A Urbinveste, de Isabel dos Santos, considera a decisão do Presidente da República de anular os contratos para a implementação do Projecto Marginal da Corimba como “incompreensível, incoerente e inconsistente”.

A empresa refuta o argumento de sobrefacturação que consta no despacho presidencial que determina a anulação do contrato, considerando que as afirmações são “falsas e infundadas”, baseadas em “critérios e fundamentos que não são nem objectivos e nem factuais”.

O Governo, por outro lado, garante que prevê poupar 380 milhões de dólares, com a reformulação dos contratos para a implementação do Projecto Marginal da Corimba. Segundo Manuel Tavares de Almeida, a anulação do contrato é “normal e legítimo pois as obras ainda não tiveram início, uma vez que o Estado se sentiu lesado em contratos bastantes desequilibrados”.

Em comunicado, a Urbinveste chama também a decisão de “contraditória” visto que uma das empresas integrantes do consórcio inicial, a holandesa Van Oord Dredging and Marine Contractors BV, em simultâneo, teve a adjudicação directa da obra. “Se existiu uma alegada sobrefaturação por este consórcio, o procedimento correcto e transparente seria o de realizar uma investigação, com contraditório e audiência prévia, e nunca proceder à adjudicação directa a uma das empresas do consórcio inicial”.

Na nota, pode ainda ler-se que a decisão serviu apenas para retirar o contrato à empresa angolana “presumivelmente por estar ligada a Isabel dos Santos”, sendo a mesma “selectiva”.

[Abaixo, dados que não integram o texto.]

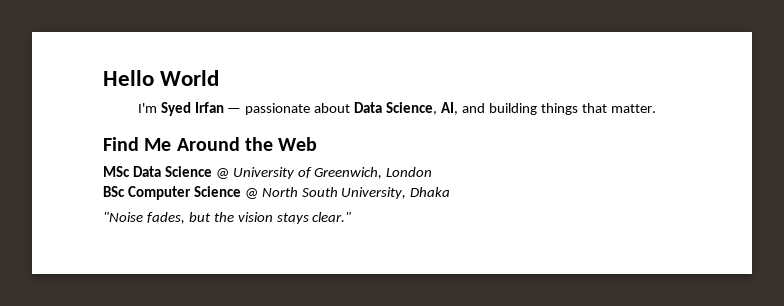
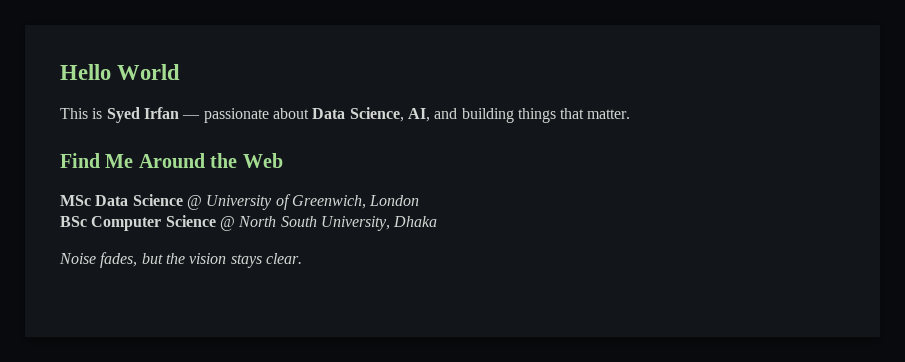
- I'm Syed Irfan — passionate about Data Science, AI, and building things that matter.
+ This is Syed Irfan — passionate about Data Science, AI, and building things that matter.
- "Noise fades, but the vision stays clear."
+ Noise fades, but the vision stays clear.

A empresa enfatiza que foram assegurados o “equilíbrio contratual e o cumprimento das normas aplicáveis do enquadramento jurídico angolano” e, desde que foi aprovado pelo Tribunal de Contas, “nunca mereceu nenhuma observação ou diligência”. “Lamentamos ainda que, com esta decisão, fique assim uma empresa angolana, que emprega angolanos e contribuiu para a nossa economia, preterida e afastada de participar numa obra tão emblemática do país, dando a totalidade da obra a empresas estrangeiras, que nada investem ou deixam em Angola”.

O despacho, que anula o contrato para implementação do Projecto Marginal da Corimba, foi publicado em Diário da República na semana passada. Justifica a decisão de anular o contrato assinando em 2016 por representarem “serviços onerosos para o Estado” e imporem “contraprestações manifestamente desproporcionadas”, violando os “princípios da moralidade, da justiça, da transparência, da economia e do respeito pelo património público, subjacentes à contratação pública”.

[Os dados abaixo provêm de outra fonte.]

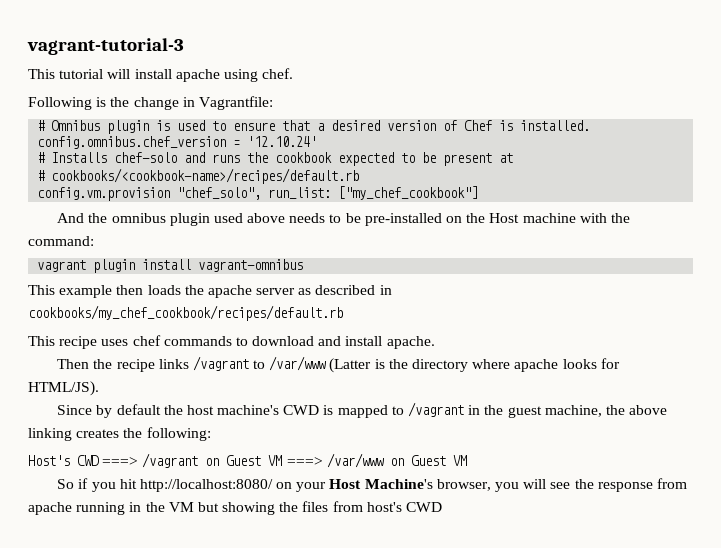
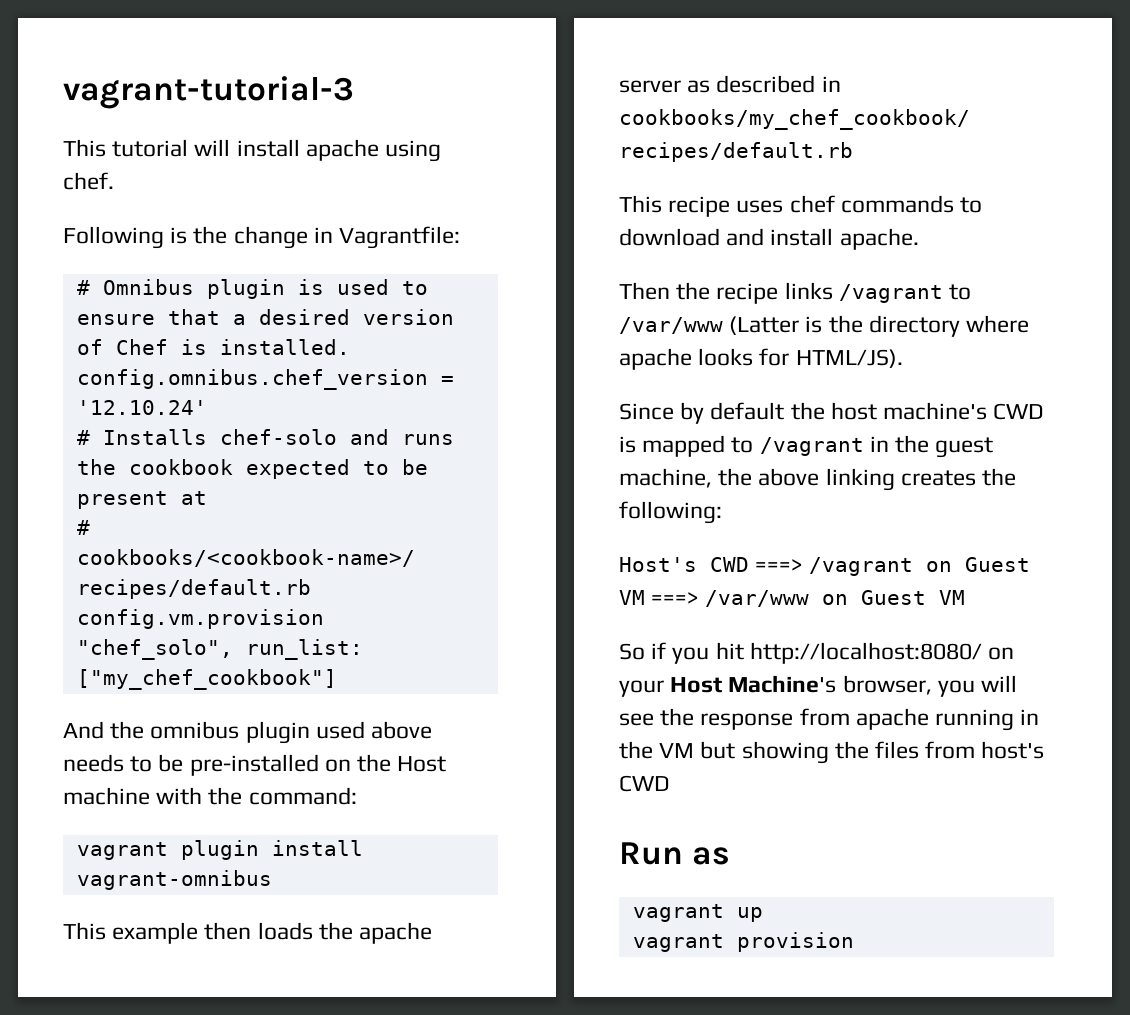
+ Run as
+ vagrant up
+ vagrant provision

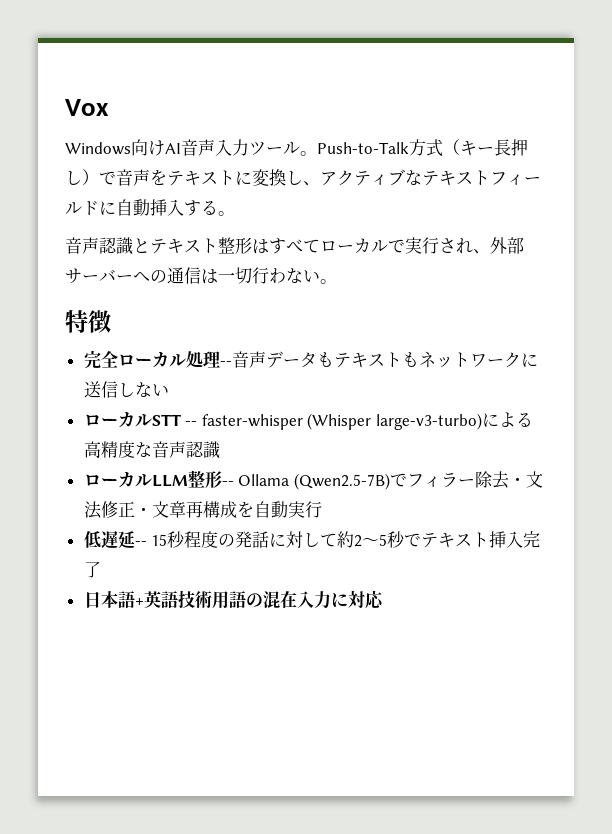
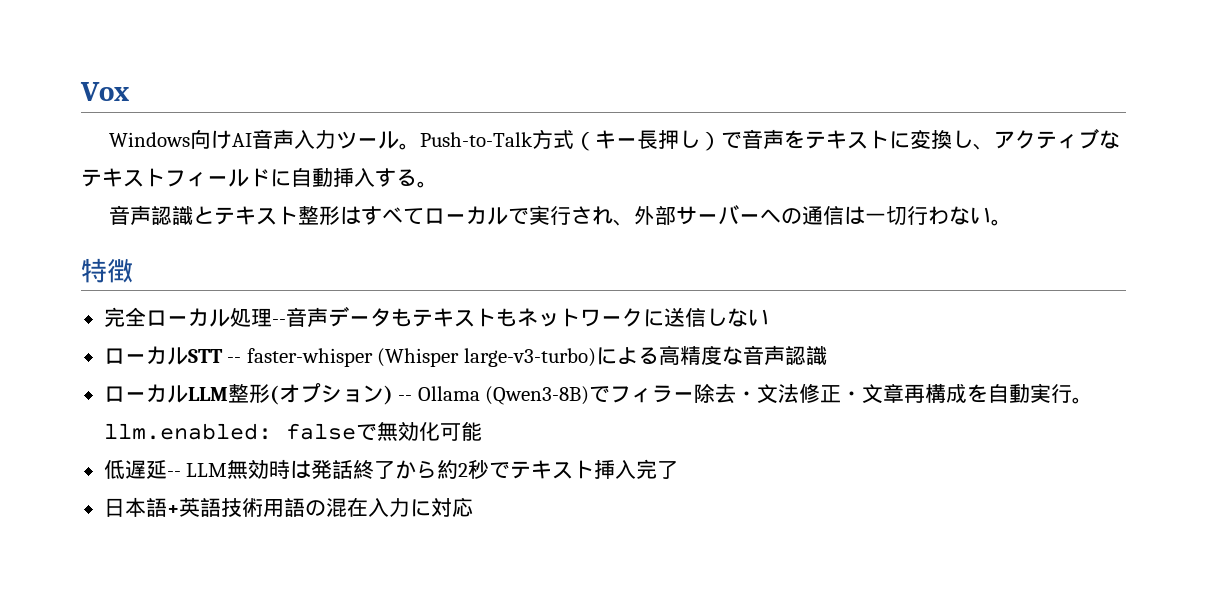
- ローカルLLM整形-- Ollama (Qwen2.5-7B)でフィラー除去・文法修正・文章再構成を自動実行
- 低遅延-- 15秒程度の発話に対して約2〜5秒でテキスト挿入完了
+ ローカルLLM整形(オプション) -- Ollama (Qwen3-8B)でフィラー除去・文法修正・文章再構成を自動実行。llm.enabled: falseで無効化可能
+ 低遅延-- LLM無効時は発話終了から約2秒でテキスト挿入完了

A obra indicava um Contrato de Dragagem, Reclamação de Terra e Preparação da Costa, celebrado por um valor superior a 615 milhões de dólares com a Urbinveste. O outro, acima dos 690 milhões de dólares, era um contrato de concepção, projecto e construção, execução e conclusão subscrito com um consórcio integrado pelas empresas Landscape - Promoções e Projectos Imobiliários e a China Road and Bridge Corporation. O Presidente autoriza o ministro da Construção e Obras Públicas, Manuel Tavares de Almeida, a renegociar e assinar novos contratos com as empresas Van Oord Dredging and Marine Contractors BV e China Road and Bridge Corporation (sucursal em Angola), detentoras do financiamento externo para a empreitada.